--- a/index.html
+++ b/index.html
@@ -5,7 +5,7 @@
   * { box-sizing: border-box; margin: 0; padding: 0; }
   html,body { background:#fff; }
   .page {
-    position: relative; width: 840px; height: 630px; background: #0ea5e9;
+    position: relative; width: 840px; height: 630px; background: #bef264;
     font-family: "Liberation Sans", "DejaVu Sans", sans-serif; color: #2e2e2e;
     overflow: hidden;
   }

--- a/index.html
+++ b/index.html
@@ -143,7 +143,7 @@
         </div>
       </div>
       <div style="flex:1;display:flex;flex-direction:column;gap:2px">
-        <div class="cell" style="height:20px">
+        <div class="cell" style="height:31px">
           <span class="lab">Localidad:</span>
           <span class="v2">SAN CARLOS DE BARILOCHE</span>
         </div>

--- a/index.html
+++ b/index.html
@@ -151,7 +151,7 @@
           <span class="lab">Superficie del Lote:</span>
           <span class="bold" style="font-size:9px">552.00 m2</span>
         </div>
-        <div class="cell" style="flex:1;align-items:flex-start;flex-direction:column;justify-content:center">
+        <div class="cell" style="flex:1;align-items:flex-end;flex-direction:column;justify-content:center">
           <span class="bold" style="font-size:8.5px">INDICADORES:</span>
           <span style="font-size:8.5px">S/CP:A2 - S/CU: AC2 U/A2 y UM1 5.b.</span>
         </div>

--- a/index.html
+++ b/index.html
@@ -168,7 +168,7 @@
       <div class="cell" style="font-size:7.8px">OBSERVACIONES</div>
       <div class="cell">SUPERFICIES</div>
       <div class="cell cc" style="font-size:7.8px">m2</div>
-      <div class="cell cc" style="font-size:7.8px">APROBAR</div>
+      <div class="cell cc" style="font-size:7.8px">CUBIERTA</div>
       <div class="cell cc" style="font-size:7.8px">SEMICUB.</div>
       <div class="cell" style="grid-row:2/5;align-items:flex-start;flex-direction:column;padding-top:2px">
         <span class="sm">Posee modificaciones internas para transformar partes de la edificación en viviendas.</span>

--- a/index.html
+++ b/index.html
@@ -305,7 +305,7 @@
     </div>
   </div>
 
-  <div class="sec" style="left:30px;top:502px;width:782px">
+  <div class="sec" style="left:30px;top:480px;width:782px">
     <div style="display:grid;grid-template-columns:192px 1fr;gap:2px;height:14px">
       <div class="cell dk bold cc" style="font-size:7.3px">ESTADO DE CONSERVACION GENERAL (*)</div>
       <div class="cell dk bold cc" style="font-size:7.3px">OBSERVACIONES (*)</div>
--
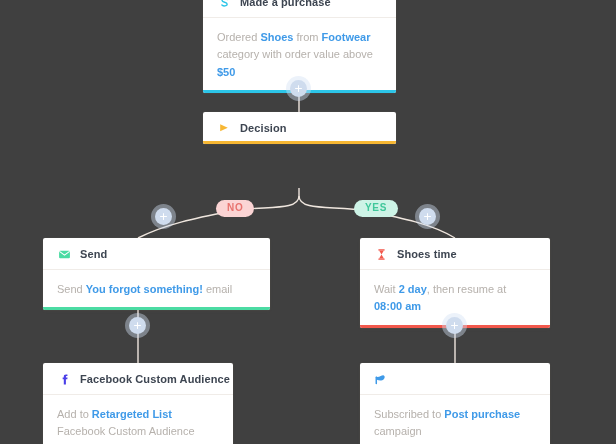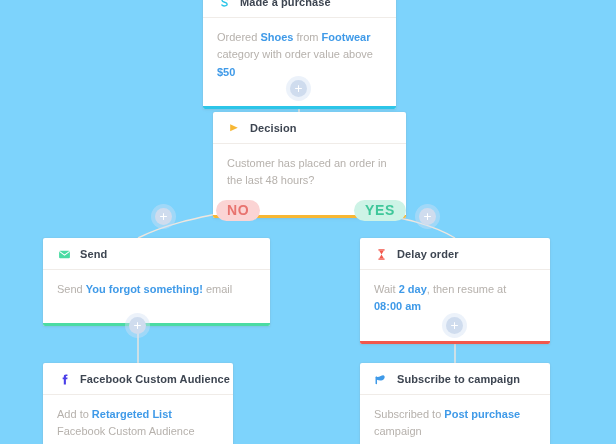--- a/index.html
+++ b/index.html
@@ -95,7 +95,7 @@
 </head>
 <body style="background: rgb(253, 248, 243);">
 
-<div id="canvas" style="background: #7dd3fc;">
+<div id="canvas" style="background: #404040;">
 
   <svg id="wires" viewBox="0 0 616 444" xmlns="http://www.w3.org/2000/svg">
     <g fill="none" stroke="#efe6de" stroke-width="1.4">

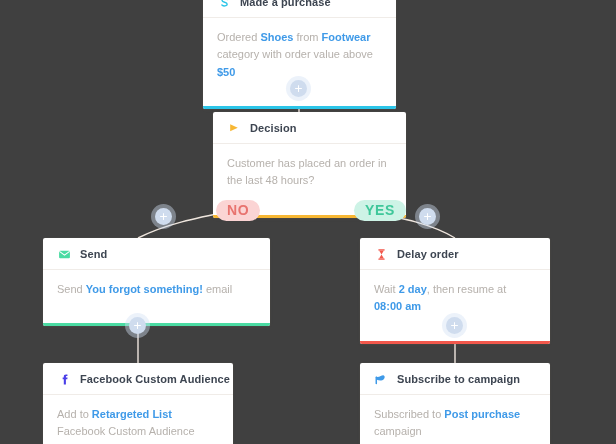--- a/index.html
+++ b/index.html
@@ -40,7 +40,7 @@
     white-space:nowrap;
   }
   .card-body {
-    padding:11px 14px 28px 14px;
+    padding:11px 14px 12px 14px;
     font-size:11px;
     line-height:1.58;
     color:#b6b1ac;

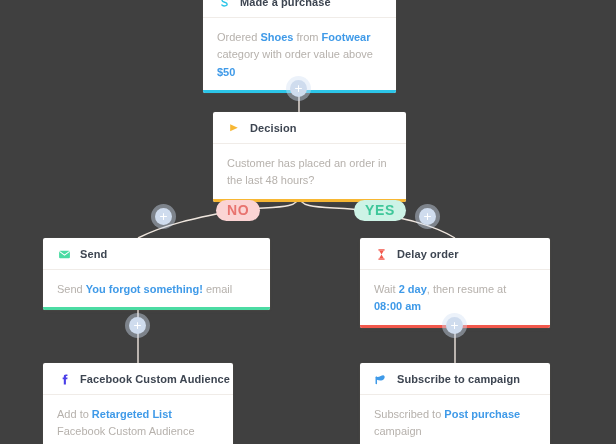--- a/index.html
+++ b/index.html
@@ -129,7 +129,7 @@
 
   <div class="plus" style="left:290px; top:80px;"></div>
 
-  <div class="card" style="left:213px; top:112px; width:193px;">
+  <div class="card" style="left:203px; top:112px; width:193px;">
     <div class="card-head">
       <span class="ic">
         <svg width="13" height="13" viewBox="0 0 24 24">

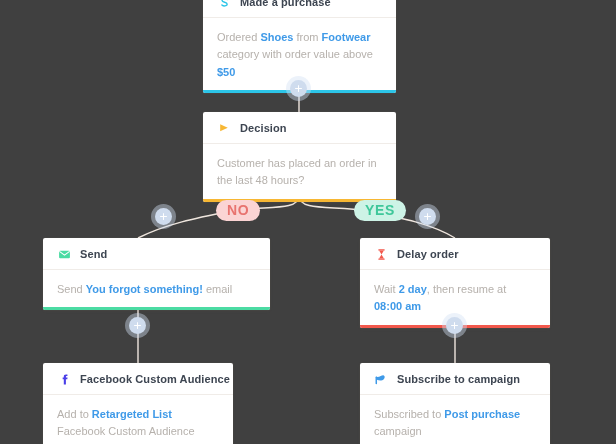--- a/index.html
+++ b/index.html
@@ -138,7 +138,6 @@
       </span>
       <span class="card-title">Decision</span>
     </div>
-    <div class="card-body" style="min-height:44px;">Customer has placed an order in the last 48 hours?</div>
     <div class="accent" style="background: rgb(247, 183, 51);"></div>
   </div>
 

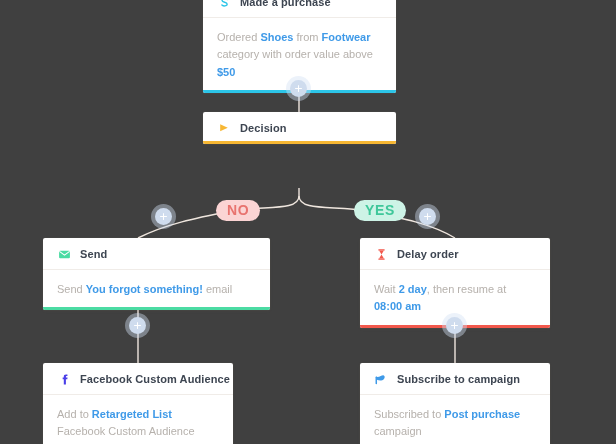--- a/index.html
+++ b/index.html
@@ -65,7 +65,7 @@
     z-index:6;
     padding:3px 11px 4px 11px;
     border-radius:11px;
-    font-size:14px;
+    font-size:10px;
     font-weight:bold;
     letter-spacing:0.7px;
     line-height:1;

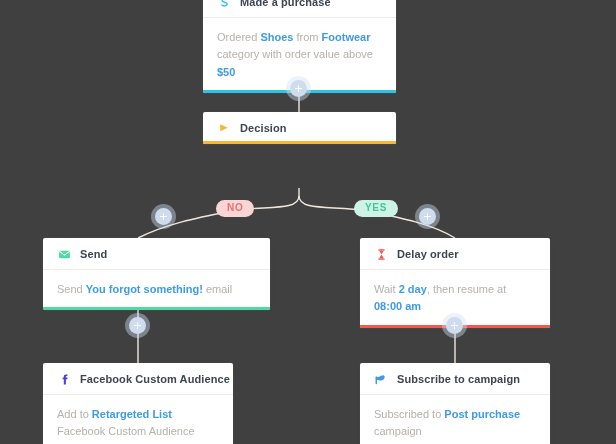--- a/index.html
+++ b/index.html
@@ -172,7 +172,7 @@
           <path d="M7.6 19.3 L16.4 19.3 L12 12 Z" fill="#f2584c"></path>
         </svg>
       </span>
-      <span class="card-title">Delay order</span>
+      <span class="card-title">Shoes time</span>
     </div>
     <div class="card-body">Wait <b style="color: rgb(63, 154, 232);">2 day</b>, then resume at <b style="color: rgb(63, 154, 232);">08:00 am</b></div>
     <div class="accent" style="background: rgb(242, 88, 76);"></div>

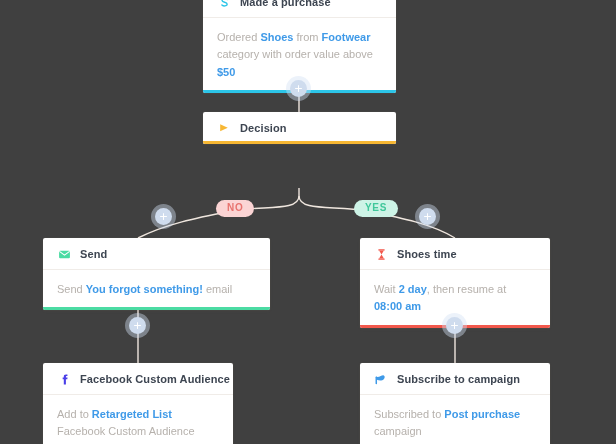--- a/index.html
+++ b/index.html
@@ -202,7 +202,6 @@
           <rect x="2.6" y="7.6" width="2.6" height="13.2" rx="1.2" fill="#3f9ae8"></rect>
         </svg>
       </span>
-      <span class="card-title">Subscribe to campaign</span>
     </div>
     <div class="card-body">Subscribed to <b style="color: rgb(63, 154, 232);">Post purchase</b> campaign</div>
* * *
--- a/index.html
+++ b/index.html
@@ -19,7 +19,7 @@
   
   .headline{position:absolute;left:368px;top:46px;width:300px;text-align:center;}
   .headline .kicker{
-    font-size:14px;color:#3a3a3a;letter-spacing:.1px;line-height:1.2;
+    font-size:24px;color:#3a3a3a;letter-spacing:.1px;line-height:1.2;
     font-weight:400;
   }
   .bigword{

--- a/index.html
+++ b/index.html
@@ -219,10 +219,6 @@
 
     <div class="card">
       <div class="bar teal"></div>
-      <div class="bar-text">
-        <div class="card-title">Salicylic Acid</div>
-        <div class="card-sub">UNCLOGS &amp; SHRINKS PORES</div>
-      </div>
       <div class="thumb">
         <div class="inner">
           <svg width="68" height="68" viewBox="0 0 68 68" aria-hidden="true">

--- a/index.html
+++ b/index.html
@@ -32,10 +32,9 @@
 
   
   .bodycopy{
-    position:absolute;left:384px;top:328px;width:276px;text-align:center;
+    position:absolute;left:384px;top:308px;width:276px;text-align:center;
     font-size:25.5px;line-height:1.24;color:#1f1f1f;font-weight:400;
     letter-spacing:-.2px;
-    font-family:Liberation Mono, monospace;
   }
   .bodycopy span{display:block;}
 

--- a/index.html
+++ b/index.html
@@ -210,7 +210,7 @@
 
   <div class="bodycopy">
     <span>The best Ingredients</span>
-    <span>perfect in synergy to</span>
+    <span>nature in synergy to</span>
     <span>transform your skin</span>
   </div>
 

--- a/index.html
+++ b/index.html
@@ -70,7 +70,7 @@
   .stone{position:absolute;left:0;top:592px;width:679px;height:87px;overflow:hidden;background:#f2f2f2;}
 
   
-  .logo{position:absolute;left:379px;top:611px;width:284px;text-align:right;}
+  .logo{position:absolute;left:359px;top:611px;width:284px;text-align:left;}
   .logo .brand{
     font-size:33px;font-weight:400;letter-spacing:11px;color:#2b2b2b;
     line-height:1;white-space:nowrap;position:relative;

**Task prompt:** Check each line above for the word "fill". Then state how many lines contain it, and nothing more.

**Task output:** 3